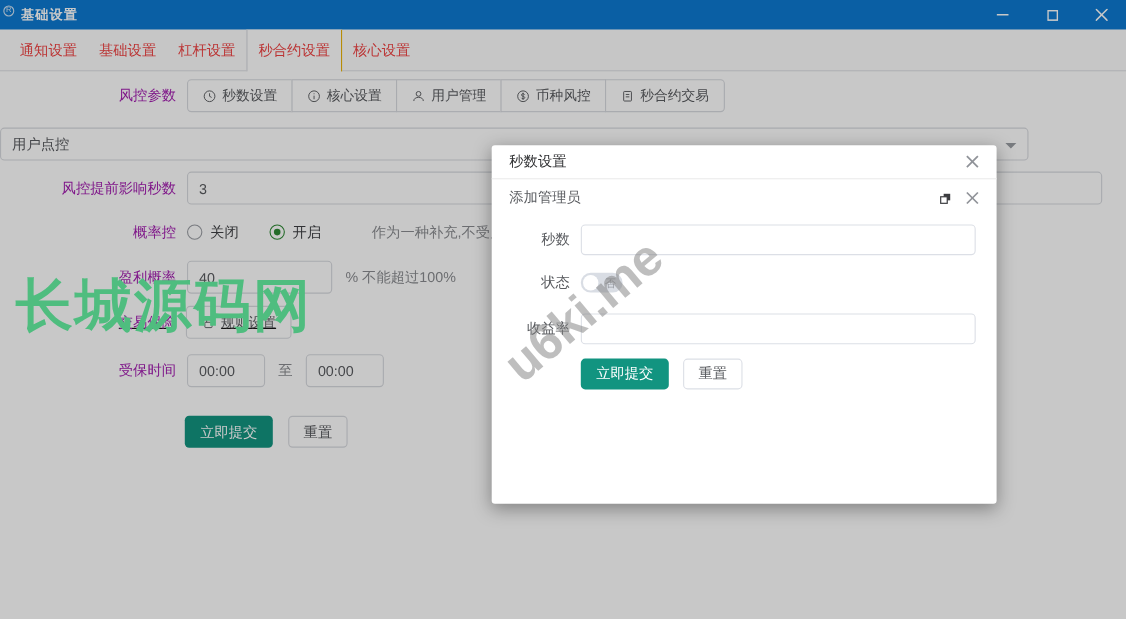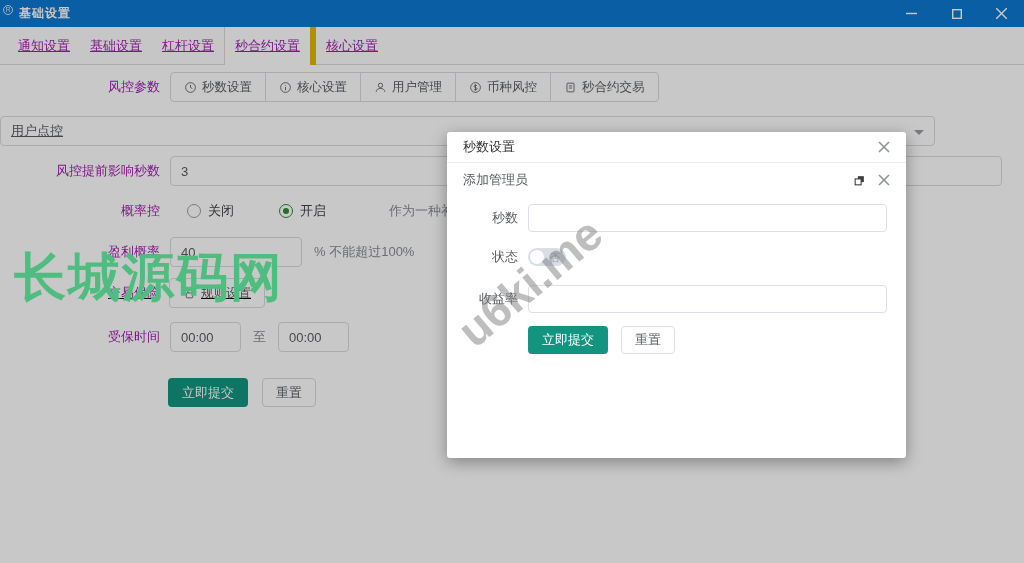--- a/index.html
+++ b/index.html
@@ -13,23 +13,23 @@
   .titlebar .logo { width:10px; height:10px; border:1px solid #cfe3f5; border-radius:50%;
     margin:0 6px 8px 3px; font-size:7px; color:#cfe3f5; line-height:8px; text-align:center; }
   .titlebar .title { color:#fff; font-size:12px; font-weight:bold; letter-spacing:1px; }
   .win-controls { margin-left:auto; display:flex; height:27px; }
   .win-btn { width:45px; height:27px; display:flex; align-items:center; justify-content:center; }
   .win-btn svg { stroke:#fff; stroke-width:1.4; fill:none; }
 
   
   .tabbar { position:absolute; left:0; top:27px; width:1024px; height:38px;
     background:#fdfdfd; border-bottom:1px solid #d8dadf; display:flex; padding-left:8px; z-index:1; }
-  .tab { height:38px; line-height:38px; padding:0 10px; font-size:13px; color:#a21caf;
-    border-bottom:1px solid transparent;text-decoration:underline; }
-  .tab.active { background:#fff; border-left:1px solid #d8dadf; border-right:6px solid #eab308;
+  .tab { height:38px; line-height:38px; padding:0 10px; font-size:13px; color:#ef4444;
+    border-bottom:1px solid transparent; }
+  .tab.active { background:#fff; border-left:1px solid #d8dadf; border-right:1px solid #eab308;
     height:39px; }
 
   
   .page { position:absolute; left:0; top:65px; width:1024px; height:498px; background:#fff; z-index:1; }
   .row { position:absolute; left:0; display:flex; align-items:center; }
   .flabel { width:170px; text-align:right; font-size:13px; color:#a21caf; padding-right:10px; flex:none; }
 
   .btn-group { display:flex; }
   .gbtn { height:30px; display:flex; align-items:center; padding:0 13px; background:#fff;
     border:1px solid #d8dadf; margin-left:-1px; font-size:12.5px; color:#5a5c60; cursor:pointer; }
@@ -165,32 +165,32 @@
             <rect x="5.5" y="4" width="13" height="16" rx="1.2"></rect>
             <line x1="9" y1="9" x2="15" y2="9"></line>
             <line x1="9" y1="13" x2="15" y2="13"></line>
           </svg>
         <span>秒合约交易</span>
       </div>
     </div>
   </div>
 
   <div class="row" style="top:51px;">
-    <div class="sel" style="width:935px;text-decoration:underline;">
+    <div class="sel" style="width:935px;">
       <span>用户点控</span>
       <span class="chev"></span>
     </div>
   </div>
 
   <div class="row" style="top:91px;">
     <span class="flabel">风控提前影响秒数</span>
     <span style="width:832px;"><input class="inp" value="3" style=""></span>
   </div>
 
-  <div class="row" style="top:137px;gap:17px;">
+  <div class="row" style="top:137px;">
     <span class="flabel">概率控</span>
     <span class="radio">
       <span class="rdot"></span>
       <span>关闭</span>
     </span>
     <span class="radio">
       <span class="rdot on"></span>
       <span>开启</span>
     </span>
     <span class="hint" style="margin-left:18px;">作为一种补充,不受风控总</span>

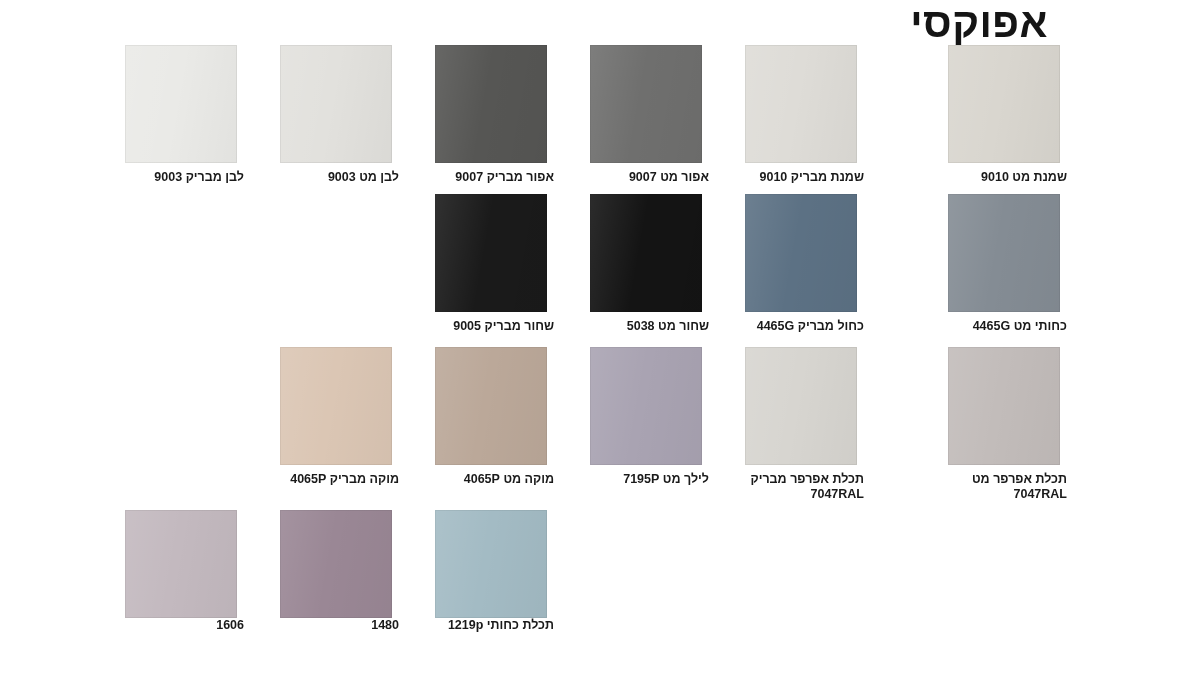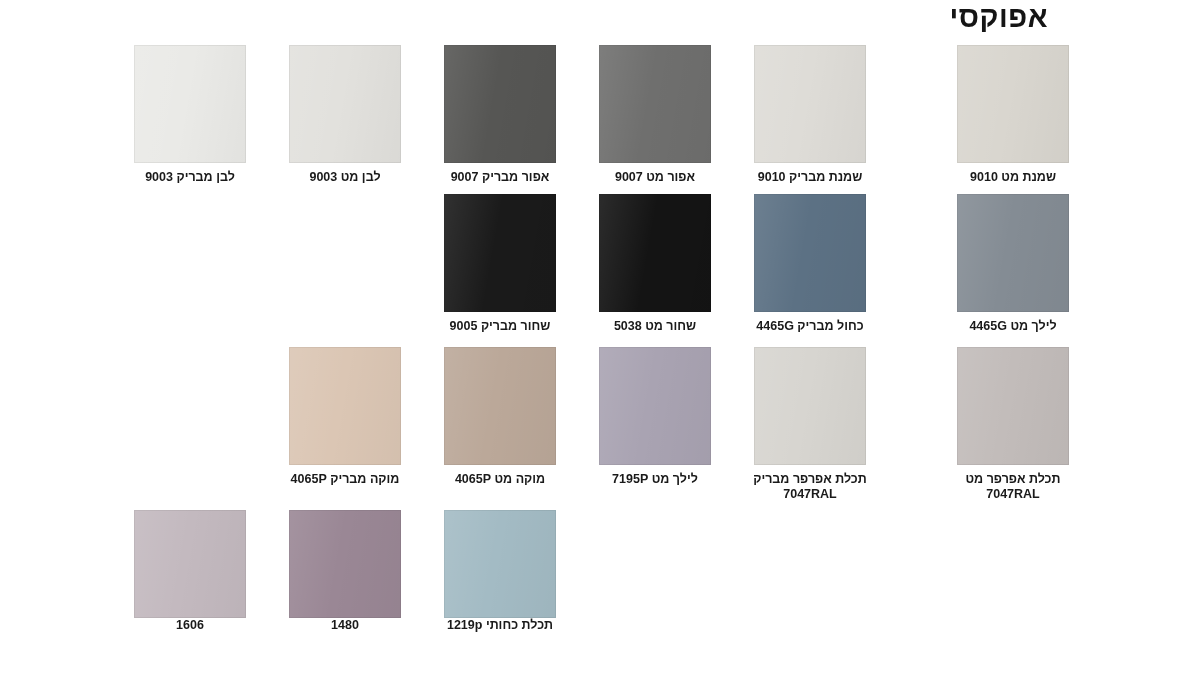--- a/index.html
+++ b/index.html
@@ -23,21 +23,21 @@
     width: 1200px;
     height: 699px;
     background: #ffffff;
   }
 
   
   #page-title {
     position: absolute;
     top: 2px;
     right: 152px;
-    font-size: 29px;
+    font-size: 41px;
     font-weight: bold;
     letter-spacing: 0.5px;
     line-height: 1.05;
     color: #151515;
     font-family: "Liberation Sans", "DejaVu Sans", sans-serif;
     white-space: nowrap;
   }
 
   
   #swatch-grid {
@@ -60,21 +60,21 @@
   .row-gap-2 { margin-bottom: 12px; }
   .row-gap-3 { margin-bottom: 8px; }
 
   .swatch-cell {
     width: 112px;
     margin-right: 43px;
     display: flex;
     flex-direction: column;
     align-items: center;
   }
-  .swatch-cell:first-child { margin-right: 1px; padding-left: 48px; }
+  .swatch-cell:first-child { margin-right: 10px; padding-left: 48px; }
 
   .swatch-cell.spacer {
     visibility: hidden;
   }
 
   .swatch-chip {
     width: 112px;
     height: 118px;
     box-shadow: 0 0 0 1px rgba(0,0,0,0.06) inset;
     position: relative;
@@ -86,21 +86,20 @@
     inset: 0;
     background: linear-gradient(100deg, rgba(255,255,255,0.10) 0%, rgba(255,255,255,0.0) 45%, rgba(0,0,0,0.035) 100%);
     pointer-events: none;
   }
 
   .swatch-label {
     margin-top: 7px;
     font-size: 12.5px;
     font-weight: bold;
     line-height: 1.22;
-    text-align: center;
     color: #1a1a1a;
     direction: rtl;
     unicode-bidi: isolate;
     width: 126px;
     font-family: "Liberation Sans", "DejaVu Sans", sans-serif;
   }
 
   
   .row-4 .swatch-chip { height: 108px; }
   .row-4 .swatch-label { margin-top: 0; }
@@ -137,21 +136,21 @@
       </div>
       <div class="swatch-cell">
         <div class="swatch-chip" style="background: rgb(234, 234, 231);"></div>
         <div class="swatch-label">לבן מבריק 9003</div>
       </div>
     </div>
 
     <div class="swatch-row row-2 row-gap-2">
       <div class="swatch-cell">
         <div class="swatch-chip" style="background: rgb(132, 140, 148);"></div>
-        <div class="swatch-label">לילך מט 4465G</div>
+        <div class="swatch-label">כחותי מט 4465G</div>
       </div>
       <div class="swatch-cell">
         <div class="swatch-chip" style="background: rgb(92, 113, 132);"></div>
         <div class="swatch-label">כחול מבריק 4465G</div>
       </div>
       <div class="swatch-cell">
         <div class="swatch-chip" style="background: rgb(20, 20, 20);"></div>
         <div class="swatch-label">שחור מט 5038</div>
       </div>
       <div class="swatch-cell">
════════════════════
### Aim of the exercise
Your task is to reproduce all of the material exactly. The pictures stay out.

### Output for this task
--- a/index.html
+++ b/index.html
@@ -13,23 +13,23 @@
   .titlebar .logo { width:10px; height:10px; border:1px solid #cfe3f5; border-radius:50%;
     margin:0 6px 8px 3px; font-size:7px; color:#cfe3f5; line-height:8px; text-align:center; }
   .titlebar .title { color:#fff; font-size:12px; font-weight:bold; letter-spacing:1px; }
   .win-controls { margin-left:auto; display:flex; height:27px; }
   .win-btn { width:45px; height:27px; display:flex; align-items:center; justify-content:center; }
   .win-btn svg { stroke:#fff; stroke-width:1.4; fill:none; }
 
   
   .tabbar { position:absolute; left:0; top:27px; width:1024px; height:38px;
     background:#fdfdfd; border-bottom:1px solid #d8dadf; display:flex; padding-left:8px; z-index:1; }
-  .tab { height:38px; line-height:38px; padding:0 10px; font-size:13px; color:#a21caf;
-    border-bottom:1px solid transparent;text-decoration:underline; }
-  .tab.active { background:#fff; border-left:1px solid #d8dadf; border-right:6px solid #eab308;
+  .tab { height:38px; line-height:38px; padding:0 10px; font-size:13px; color:#ef4444;
+    border-bottom:1px solid transparent; }
+  .tab.active { background:#fff; border-left:1px solid #d8dadf; border-right:1px solid #eab308;
     height:39px; }
 
   
   .page { position:absolute; left:0; top:65px; width:1024px; height:498px; background:#fff; z-index:1; }
   .row { position:absolute; left:0; display:flex; align-items:center; }
   .flabel { width:170px; text-align:right; font-size:13px; color:#a21caf; padding-right:10px; flex:none; }
 
   .btn-group { display:flex; }
   .gbtn { height:30px; display:flex; align-items:center; padding:0 13px; background:#fff;
     border:1px solid #d8dadf; margin-left:-1px; font-size:12.5px; color:#5a5c60; cursor:pointer; }
@@ -165,32 +165,32 @@
             <rect x="5.5" y="4" width="13" height="16" rx="1.2"></rect>
             <line x1="9" y1="9" x2="15" y2="9"></line>
             <line x1="9" y1="13" x2="15" y2="13"></line>
           </svg>
         <span>秒合约交易</span>
       </div>
     </div>
   </div>
 
   <div class="row" style="top:51px;">
-    <div class="sel" style="width:935px;text-decoration:underline;">
+    <div class="sel" style="width:935px;">
       <span>用户点控</span>
       <span class="chev"></span>
     </div>
   </div>
 
   <div class="row" style="top:91px;">
     <span class="flabel">风控提前影响秒数</span>
     <span style="width:832px;"><input class="inp" value="3" style=""></span>
   </div>
 
-  <div class="row" style="top:137px;gap:17px;">
+  <div class="row" style="top:137px;">
     <span class="flabel">概率控</span>
     <span class="radio">
       <span class="rdot"></span>
       <span>关闭</span>
     </span>
     <span class="radio">
       <span class="rdot on"></span>
       <span>开启</span>
     </span>
     <span class="hint" style="margin-left:18px;">作为一种补充,不受风控总</span>

--- a/index.html
+++ b/index.html
@@ -23,21 +23,21 @@
     width: 1200px;
     height: 699px;
     background: #ffffff;
   }
 
   
   #page-title {
     position: absolute;
     top: 2px;
     right: 152px;
-    font-size: 29px;
+    font-size: 41px;
     font-weight: bold;
     letter-spacing: 0.5px;
     line-height: 1.05;
     color: #151515;
     font-family: "Liberation Sans", "DejaVu Sans", sans-serif;
     white-space: nowrap;
   }
 
   
   #swatch-grid {
@@ -60,21 +60,21 @@
   .row-gap-2 { margin-bottom: 12px; }
   .row-gap-3 { margin-bottom: 8px; }
 
   .swatch-cell {
     width: 112px;
     margin-right: 43px;
     display: flex;
     flex-direction: column;
     align-items: center;
   }
-  .swatch-cell:first-child { margin-right: 1px; padding-left: 48px; }
+  .swatch-cell:first-child { margin-right: 10px; padding-left: 48px; }
 
   .swatch-cell.spacer {
     visibility: hidden;
   }
 
   .swatch-chip {
     width: 112px;
     height: 118px;
     box-shadow: 0 0 0 1px rgba(0,0,0,0.06) inset;
     position: relative;
@@ -86,21 +86,20 @@
     inset: 0;
     background: linear-gradient(100deg, rgba(255,255,255,0.10) 0%, rgba(255,255,255,0.0) 45%, rgba(0,0,0,0.035) 100%);
     pointer-events: none;
   }
 
   .swatch-label {
     margin-top: 7px;
     font-size: 12.5px;
     font-weight: bold;
     line-height: 1.22;
-    text-align: center;
     color: #1a1a1a;
     direction: rtl;
     unicode-bidi: isolate;
     width: 126px;
     font-family: "Liberation Sans", "DejaVu Sans", sans-serif;
   }
 
   
   .row-4 .swatch-chip { height: 108px; }
   .row-4 .swatch-label { margin-top: 0; }
@@ -137,21 +136,21 @@
       </div>
       <div class="swatch-cell">
         <div class="swatch-chip" style="background: rgb(234, 234, 231);"></div>
         <div class="swatch-label">לבן מבריק 9003</div>
       </div>
     </div>
 
     <div class="swatch-row row-2 row-gap-2">
       <div class="swatch-cell">
         <div class="swatch-chip" style="background: rgb(132, 140, 148);"></div>
-        <div class="swatch-label">לילך מט 4465G</div>
+        <div class="swatch-label">כחותי מט 4465G</div>
       </div>
       <div class="swatch-cell">
         <div class="swatch-chip" style="background: rgb(92, 113, 132);"></div>
         <div class="swatch-label">כחול מבריק 4465G</div>
       </div>
       <div class="swatch-cell">
         <div class="swatch-chip" style="background: rgb(20, 20, 20);"></div>
         <div class="swatch-label">שחור מט 5038</div>
       </div>
       <div class="swatch-cell">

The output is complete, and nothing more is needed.